Gay, Lesbian Students' Silent Protest Speaks Volumes

Participants say they hope their silence will raise students' awareness of bullying.

Dozens of North Texas high school students have vowed to remain silent for an entire day to protest the bullying and harrassment of gay, lesbian, bisexual and transgender students.

Zach Segovia, president of the Gay/Straight Alliance at North Dallas High School, plans to not speak a word Friday on the National Day of Silence. The movement is also meant to support those who are still in the closet and who feel they are not able to talk about their identity in an open environment.

Segovia and close to 60 additional students will partipate in the movement, but not all students support it.

"Some students are open-minded about it, but others are just writing hateful comments on our poster that we posted up and some are just ripping it off," Segovia said.

On Thursday, Segovia and some fellow students painted posters and T-shirts inside their school's auditorium to wear on the Day of Silence. They said they hope their silence will bring awareness to their fellow students.
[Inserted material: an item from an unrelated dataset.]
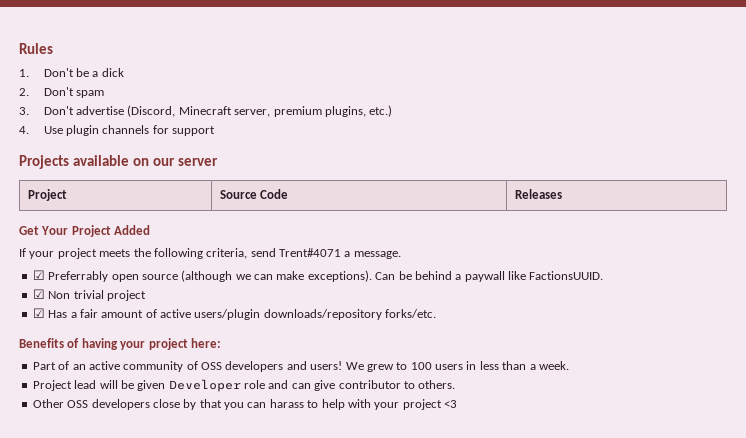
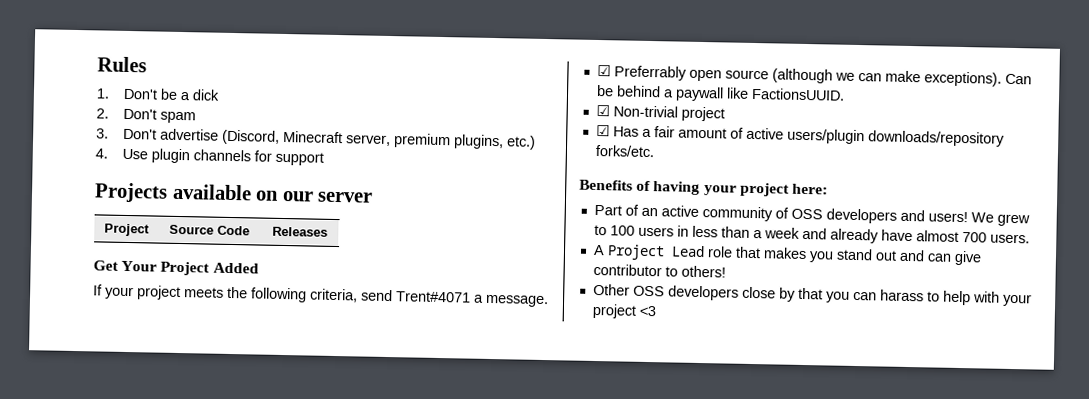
[48,290,104,299] Non trivial -> [612,105,678,118] Non-trivial
[538,361,569,370] [32,379,265,392] week. // Project lead will be given Developer role -> [763,227,1030,244] [592,244,897,263] week and already have almost 700 users. // A Project Lead role that makes you stand out
[418,380,456,389] others. -> [680,265,726,278] others!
Beau Heyen, co-chair of The Gay, Lesbian and Straight Education Network, said students from as many as 3,000 schools nationwide will participate in the movement.

"This is something I would have been totally too scared to do," he said. "I think it's so empowering to see so many youth stepping up."

Students will pass out cards that read, in part, "My deliberate silence echoes that silence, which is caused by anti-LGBT bullying, name-calling and harrassment...Think about the voices you are not hearing today."